The recognition of daily motions holds increasing importance in the assessment of activities of daily living (ADLs), providing valuable insights into the quantity and quality of physical activity. Extensive research has been conducted in this domain, employing various methodologies and sensor technologies. For instance, Jeong et al. [1] utilized accelerometers for classifying daily postures and movements. Parate et al. [2] leveraged inertial sensors to identify smoking gestures, a method also applicable to analogous motions like eating. Totty et al. [3] combined muscle and inertial sensors for classifying ADLs, and Tang et al. [4] focused on hand motion recognition using muscle sensors.

Despite these advancements, a limitation persists in the specificity of each method to particular types of motions. For example, a technique effective in walking recognition may not be suitable for recognizing smoking or eating gestures, and vice versa. This segmentation in methodology underscores the need for a more universal approach to motion recognition.

Addressing these challenges, our research introduces a novel, comprehensive method for motion recognition. This method is grounded in the decomposition of complex activities into basic actions, enabling precise identification and categorization. Our approach simplifies the integration of new task actions by merely requiring the sequence of their basic actions. Furthermore, it robustly accommodates variations in motion execution across different individuals, ensuring reliable recognition regardless of execution length or style.

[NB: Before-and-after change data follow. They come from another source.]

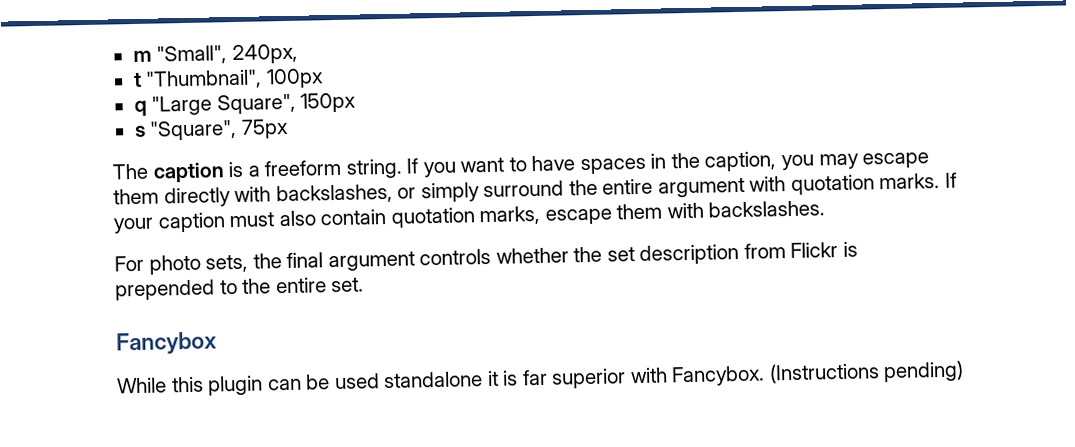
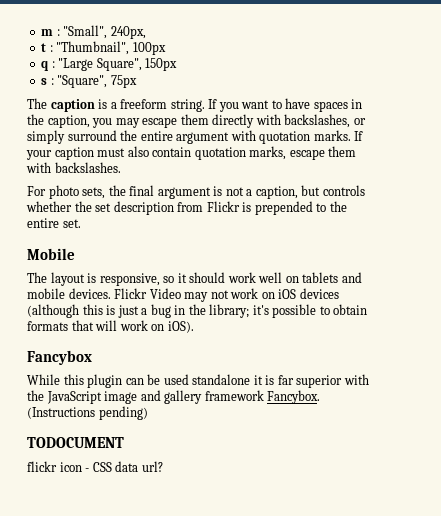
(152, 56) none -> [56,29,60,36] :
(142, 80) none -> [49,45,53,52] :
(147, 108) none -> [51,61,55,68] :
(146, 131) none -> [50,78,54,85] :
(415, 261) none -> [213,185,321,199] is not a caption, but
(365, 285) none -> [27,248,75,260] [27,272,362,286] [27,288,339,302] [27,304,368,318] [27,320,194,333] // Mobile // The layout is responsive, so it should work well on tablets and mobile devices. Flickr Video may not work on iOS devices (although this is just a bug in the library; it's possible to obtain formats that will work on iOS).
[671,360,965,387] Fancybox. (Instructions pending) -> [27,390,321,404] [27,406,148,420] [27,437,124,448] [27,461,163,472] the JavaScript image and gallery framework Fancybox. (Instructions pending) // TODOCUMENT // flickr icon - CSS data url?

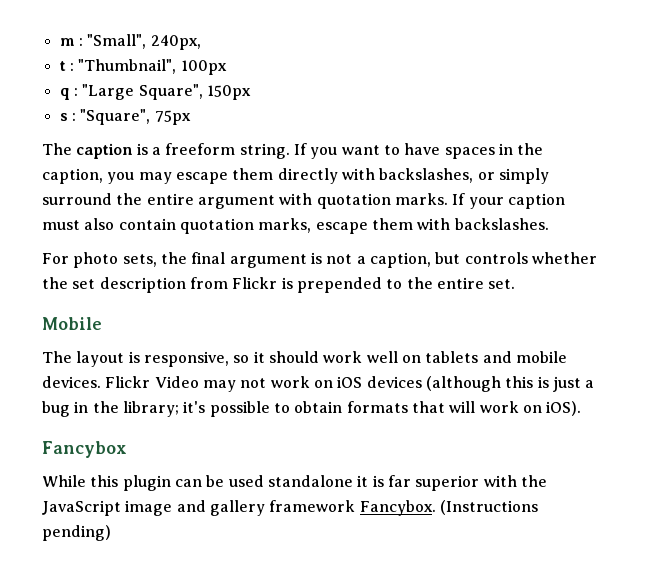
[27,437,124,448] [27,461,163,472] // TODOCUMENT // flickr icon - CSS data url? -> (111, 533) none

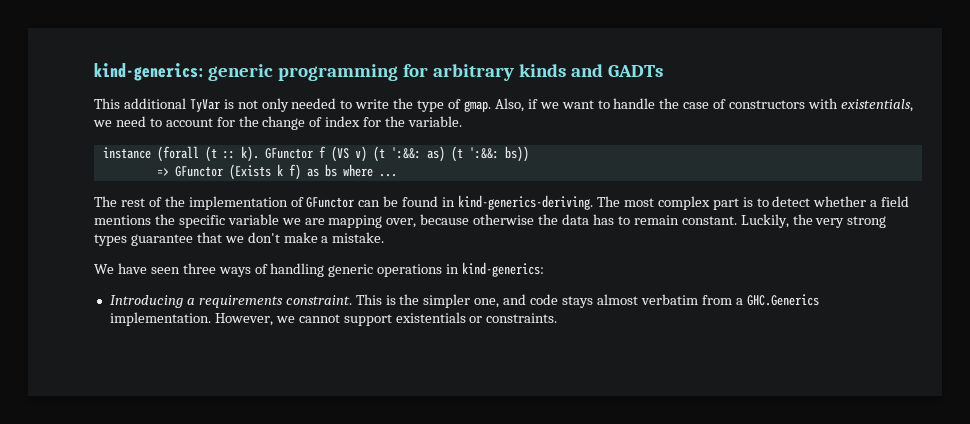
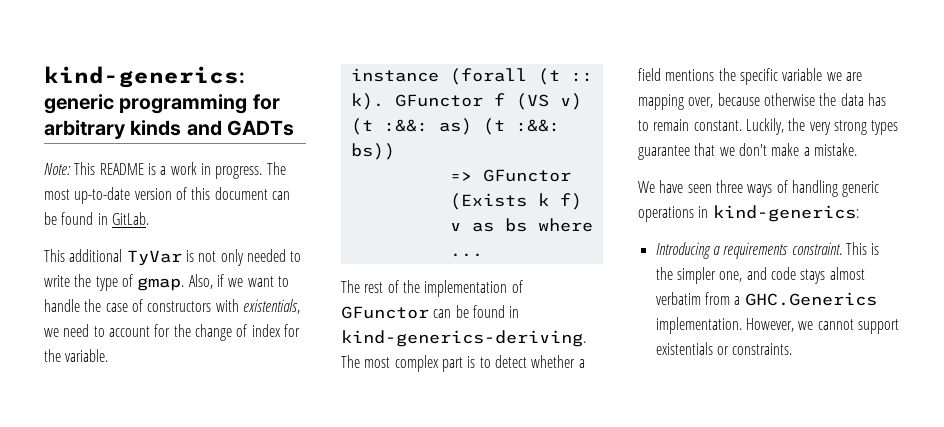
(663, 71) none -> [44,162,286,179] [44,187,290,204] [44,212,149,225] // Note: This README is a work in progress. The most up-to-date version of this document can be found in GitLab.
[390,147,421,159] ':&&: -> [383,119,428,132] :&&:
[468,147,499,159] ':&&: -> [515,119,560,132] :&&:
(301, 172) none -> [449,223,461,231] v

Our research aims to develop a generalized method capable of recognizing a wide array of motions, encompassing everyday activities such as drinking water, smoking, opening doors, and eating with chopsticks. As illustrated in Figure 1, we observed that complex motions are typically composed of smaller, discrete movements. By deconstructing motions into their fundamental components and analyzing these smaller segments, we propose a novel approach for comprehensive activity recognition. To illustrate, consider the act of opening a door. If you want to open a door, you have to reach out your hand first, and then hold the doorknob, then turn the doorknob, and finally, open the door. Therefore, we could use the small pieces of the motions, such as reaching out our hand, moving our hand to the right or left, withdrawing our hands back, or spreading or holding some objects, making a fist, and so on. And then, combine these small motions to achieve activity recognition. For example, if we see the sequence of reaching out, holding some object, and turning the object, by this sequences of small motions, we can know that the person is opening a door. By using this basic idea, we could recognize most kinds of motions.

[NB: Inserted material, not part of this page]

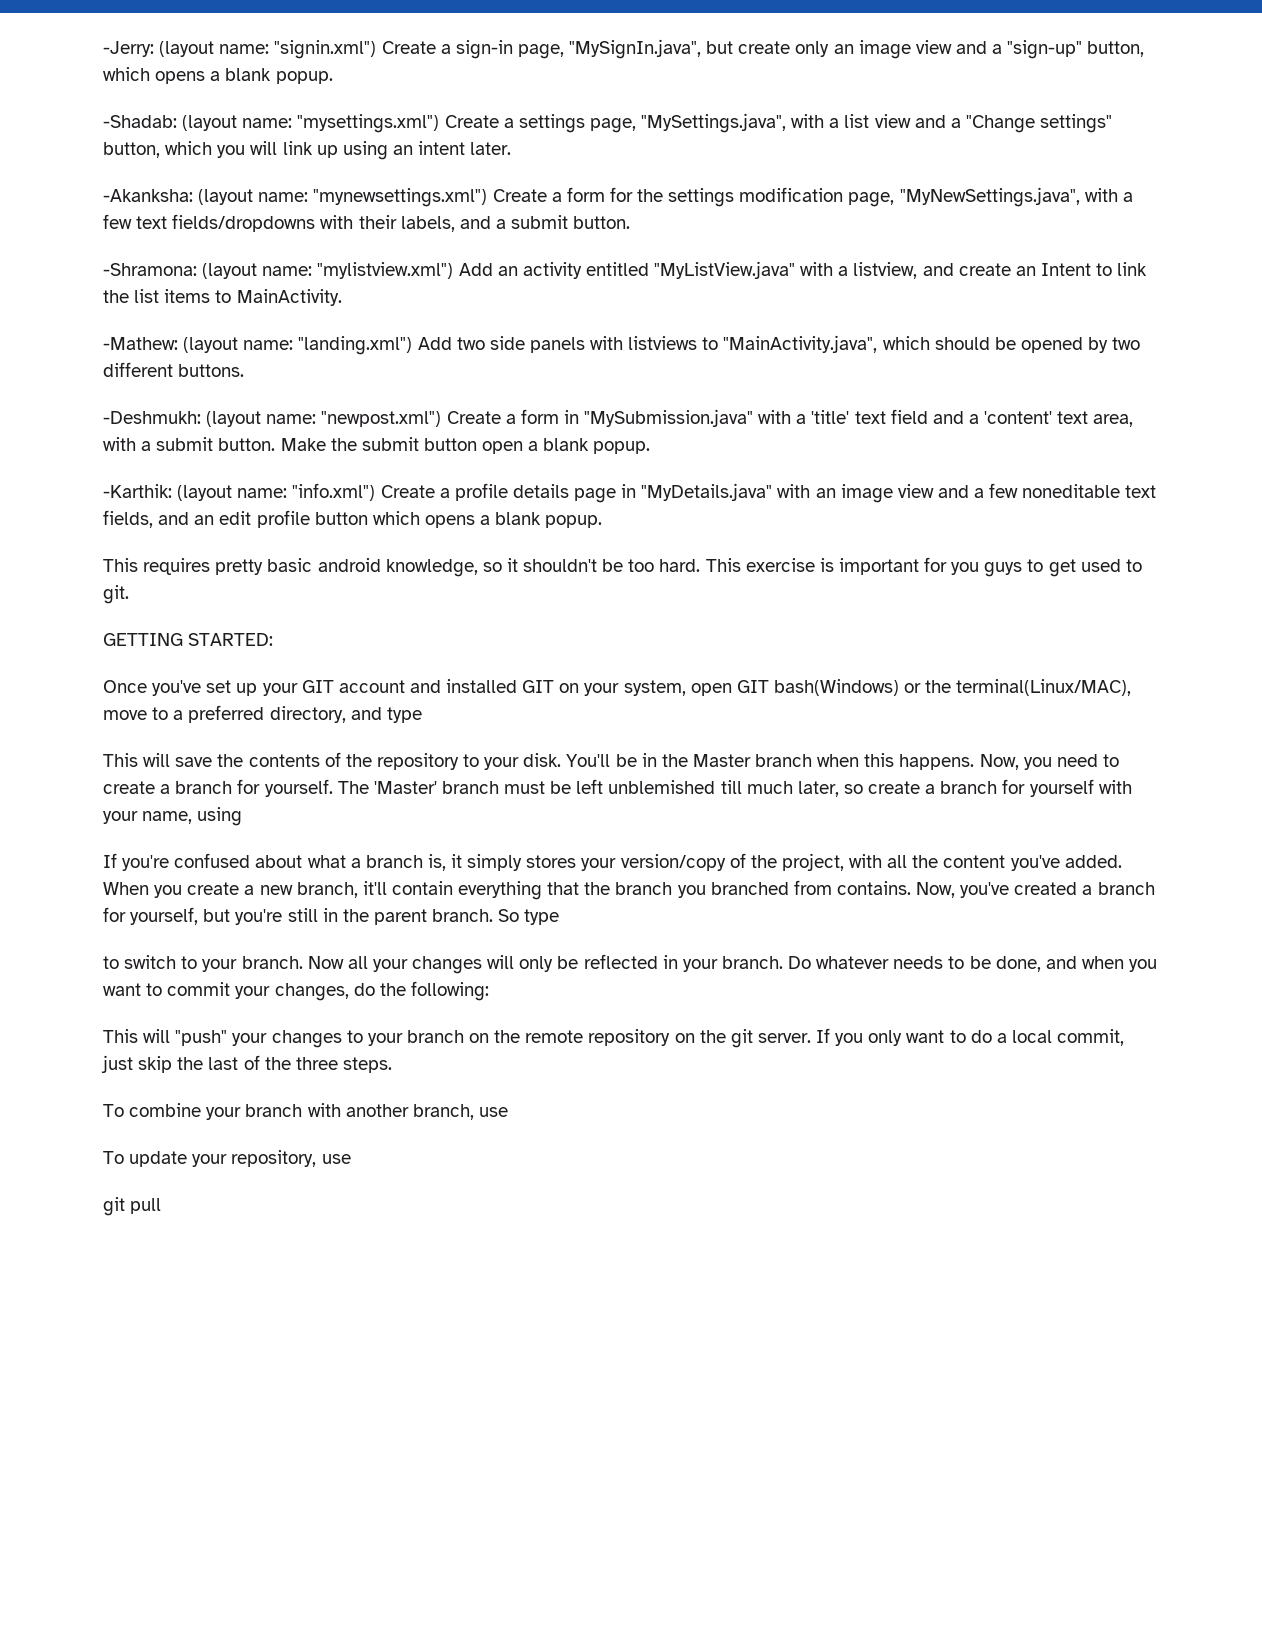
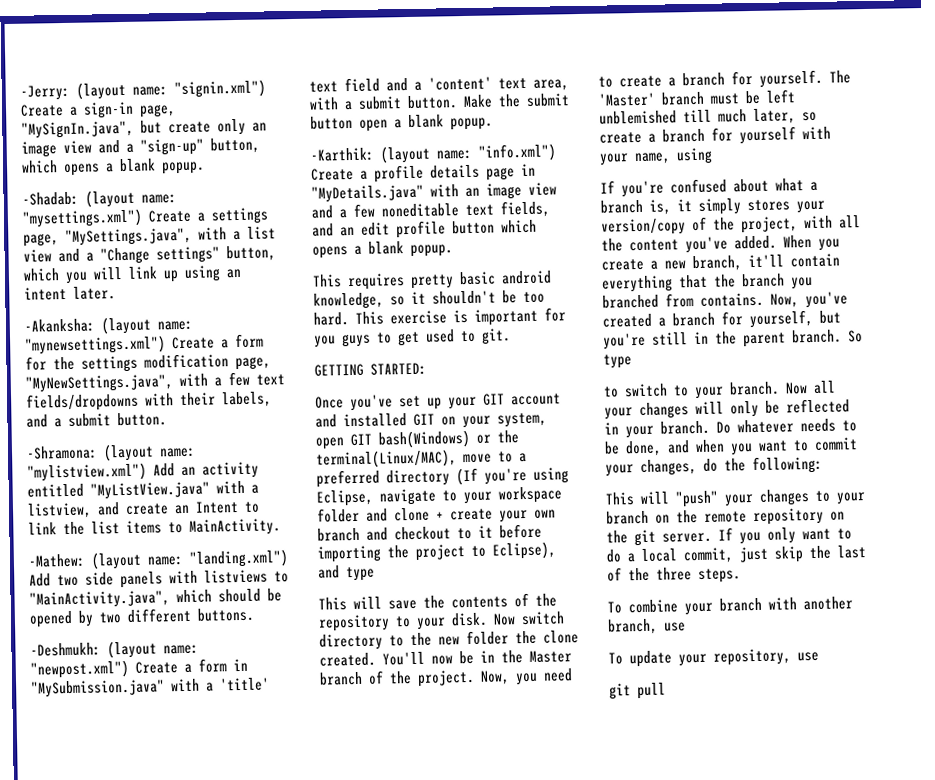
[269,706,346,723] directory, -> [386,467,569,487] [316,486,562,507] [317,507,556,523] [317,523,542,542] [317,541,556,563] directory (If you're using Eclipse, navigate to your workspace folder and clone + create your own branch and checkout to it before importing the project to Eclipse),
[566,754,611,767] You'll -> [493,611,565,626] [319,630,579,651] [319,651,453,667] Now switch directory to the new folder the clone created. You'll now
[817,753,975,770] when this happens. -> [368,669,475,687] of the project.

To facilitate this, we initially define a set of basic motions aligned with the axes of our sensors. For example, using a three-axis accelerometer, we can define six fundamental motions corresponding to the sensor’s detection capabilities. The process then involves segmenting the most probable parts of these basic motions from continuous sensor data. We employ a thresholding technique for this segmentation, based on the premise that physical motions generate detectable energy or movement, manifesting as higher sensor values. Finally, to accurately classify these segmented basic motions, we utilize two distinct recognition methods: k-nearest neighbors (KNN) [5] for muscle sensor data, and dynamic time warping (DTW) for accelerometer and gyroscope data. This dual-method approach enables precise identification of the varied basic motions, laying the groundwork for our system’s ability to recognize complex activities. Our research contributes a flexible, scalable, and accurate framework for recognizing a broad spectrum of daily activities. Then, when we obtain the basic motions, we have to combine the sequence of them. Here, we will first give each basic motion which we defined specific numbers to represent them. When we obtain the sequence of basic motions, we will transform the sequence of basic motions into a simple number list according to the numbers that we give. Then, we will use continuous dynamic programming (CDP) to recognize what kind of target motion is combined with these basic motions.

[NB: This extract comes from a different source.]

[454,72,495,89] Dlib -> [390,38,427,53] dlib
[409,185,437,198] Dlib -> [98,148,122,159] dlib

The contributions of this research are itemized below:

A two-stage recognition method was established that uses the inertial measurement unit (IMU) and electromyography (EMG) to identify basic actions and uses the sequence of basic actions to identify long actions.
The method of recognizing long actions by decomposing them into basic operations simplifies the addition of new actions and only requires the sequence of their basic actions. It ensures recognition of actions despite variations in execution length across different individuals.

2. Related Work

In the past, there has been a lot of research on recognizing motions, which can be categorized into research on wearable sensors and ambient sensors. Various wearable sensors have been studied, such as inertial sensors [2,6], myoelectric sensors [7,8,9,10,11], bending sensors [12,13], and ambient sensors [14,15]. Using sensors for motion recognition generally involves steps including sensor data collection, preprocessing and feature extraction, and classification recognition. A comparison with related work is shown in Table 1.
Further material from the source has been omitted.